§ What you need to do:
Go through the data and count the lines holding the string "family". Write only the number.

BEGIN Record extracts

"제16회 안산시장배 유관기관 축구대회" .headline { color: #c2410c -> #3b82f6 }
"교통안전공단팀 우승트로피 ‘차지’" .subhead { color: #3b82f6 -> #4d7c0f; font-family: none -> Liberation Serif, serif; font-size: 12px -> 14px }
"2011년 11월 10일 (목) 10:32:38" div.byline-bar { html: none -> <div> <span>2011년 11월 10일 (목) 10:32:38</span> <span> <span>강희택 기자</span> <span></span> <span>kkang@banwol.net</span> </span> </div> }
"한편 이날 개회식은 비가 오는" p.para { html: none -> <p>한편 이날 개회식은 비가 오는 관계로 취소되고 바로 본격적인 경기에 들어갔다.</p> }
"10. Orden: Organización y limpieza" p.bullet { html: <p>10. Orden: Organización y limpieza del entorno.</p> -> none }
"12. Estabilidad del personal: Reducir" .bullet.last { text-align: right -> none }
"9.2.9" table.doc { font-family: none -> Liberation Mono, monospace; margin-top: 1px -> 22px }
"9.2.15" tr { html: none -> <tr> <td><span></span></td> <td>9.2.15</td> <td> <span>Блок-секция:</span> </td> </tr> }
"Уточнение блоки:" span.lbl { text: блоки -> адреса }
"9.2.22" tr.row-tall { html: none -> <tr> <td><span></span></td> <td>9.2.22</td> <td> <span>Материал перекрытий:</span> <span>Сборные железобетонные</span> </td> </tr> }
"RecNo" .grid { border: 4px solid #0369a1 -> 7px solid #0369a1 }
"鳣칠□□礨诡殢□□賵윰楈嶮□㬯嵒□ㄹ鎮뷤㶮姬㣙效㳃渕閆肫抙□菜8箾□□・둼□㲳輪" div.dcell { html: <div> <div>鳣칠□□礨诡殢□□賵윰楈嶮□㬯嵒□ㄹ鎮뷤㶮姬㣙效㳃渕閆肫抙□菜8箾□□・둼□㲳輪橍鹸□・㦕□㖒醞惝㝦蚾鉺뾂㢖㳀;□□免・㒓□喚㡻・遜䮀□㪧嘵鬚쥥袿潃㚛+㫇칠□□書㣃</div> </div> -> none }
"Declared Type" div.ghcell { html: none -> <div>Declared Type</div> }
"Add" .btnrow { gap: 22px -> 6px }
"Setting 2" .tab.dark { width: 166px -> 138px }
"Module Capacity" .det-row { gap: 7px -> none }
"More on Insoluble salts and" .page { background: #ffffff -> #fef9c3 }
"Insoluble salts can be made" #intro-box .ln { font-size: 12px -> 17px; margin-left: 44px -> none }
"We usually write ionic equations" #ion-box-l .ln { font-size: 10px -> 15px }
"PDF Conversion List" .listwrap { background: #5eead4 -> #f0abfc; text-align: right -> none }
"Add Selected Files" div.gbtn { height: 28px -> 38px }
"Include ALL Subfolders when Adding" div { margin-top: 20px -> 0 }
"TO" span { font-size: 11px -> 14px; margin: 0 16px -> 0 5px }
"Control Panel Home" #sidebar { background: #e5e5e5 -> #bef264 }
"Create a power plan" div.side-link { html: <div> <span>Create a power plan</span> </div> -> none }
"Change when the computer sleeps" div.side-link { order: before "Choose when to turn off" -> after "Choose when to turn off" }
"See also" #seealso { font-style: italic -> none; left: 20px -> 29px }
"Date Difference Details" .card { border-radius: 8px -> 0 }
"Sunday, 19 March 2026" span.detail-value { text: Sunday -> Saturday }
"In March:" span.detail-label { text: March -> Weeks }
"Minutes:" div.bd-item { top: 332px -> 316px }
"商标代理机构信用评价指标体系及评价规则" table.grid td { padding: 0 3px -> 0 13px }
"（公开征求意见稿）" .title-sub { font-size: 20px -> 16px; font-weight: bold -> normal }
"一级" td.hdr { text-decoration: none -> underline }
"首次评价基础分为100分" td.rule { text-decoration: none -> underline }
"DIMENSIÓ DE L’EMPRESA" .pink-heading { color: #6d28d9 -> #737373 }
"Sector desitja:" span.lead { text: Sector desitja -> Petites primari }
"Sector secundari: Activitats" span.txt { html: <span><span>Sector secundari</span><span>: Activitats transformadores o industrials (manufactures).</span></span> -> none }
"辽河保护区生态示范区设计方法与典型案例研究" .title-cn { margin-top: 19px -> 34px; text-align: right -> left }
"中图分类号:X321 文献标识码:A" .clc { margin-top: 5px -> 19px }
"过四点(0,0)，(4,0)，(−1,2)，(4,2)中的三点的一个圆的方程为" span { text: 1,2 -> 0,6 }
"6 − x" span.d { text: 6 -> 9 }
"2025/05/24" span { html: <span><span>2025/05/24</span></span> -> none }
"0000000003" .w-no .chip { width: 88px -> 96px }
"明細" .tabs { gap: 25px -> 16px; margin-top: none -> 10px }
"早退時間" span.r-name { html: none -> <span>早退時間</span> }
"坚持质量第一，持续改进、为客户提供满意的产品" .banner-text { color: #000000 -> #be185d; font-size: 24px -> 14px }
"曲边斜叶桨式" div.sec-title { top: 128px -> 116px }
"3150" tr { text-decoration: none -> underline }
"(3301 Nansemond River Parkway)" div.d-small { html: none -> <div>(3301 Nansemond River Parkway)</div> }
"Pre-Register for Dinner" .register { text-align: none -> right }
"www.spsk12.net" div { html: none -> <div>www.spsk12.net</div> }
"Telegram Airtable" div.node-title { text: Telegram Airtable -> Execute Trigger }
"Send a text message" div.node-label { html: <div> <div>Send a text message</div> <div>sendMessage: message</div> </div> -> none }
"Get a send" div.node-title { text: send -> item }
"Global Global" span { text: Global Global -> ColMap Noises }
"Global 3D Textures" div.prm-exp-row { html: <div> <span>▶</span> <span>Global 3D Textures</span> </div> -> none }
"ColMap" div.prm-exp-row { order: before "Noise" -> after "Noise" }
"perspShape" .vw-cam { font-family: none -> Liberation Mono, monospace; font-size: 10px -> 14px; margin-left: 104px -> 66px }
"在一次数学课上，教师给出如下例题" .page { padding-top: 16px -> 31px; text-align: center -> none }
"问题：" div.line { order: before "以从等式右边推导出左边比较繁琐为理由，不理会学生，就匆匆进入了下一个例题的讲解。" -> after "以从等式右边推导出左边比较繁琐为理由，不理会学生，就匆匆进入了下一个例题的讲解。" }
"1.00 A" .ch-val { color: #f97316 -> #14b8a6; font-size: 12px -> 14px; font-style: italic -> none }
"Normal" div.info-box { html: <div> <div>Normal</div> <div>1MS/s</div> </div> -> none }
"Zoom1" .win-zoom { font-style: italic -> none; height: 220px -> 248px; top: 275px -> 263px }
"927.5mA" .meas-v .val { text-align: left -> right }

END Record extracts

§ Answer to the exercise:
3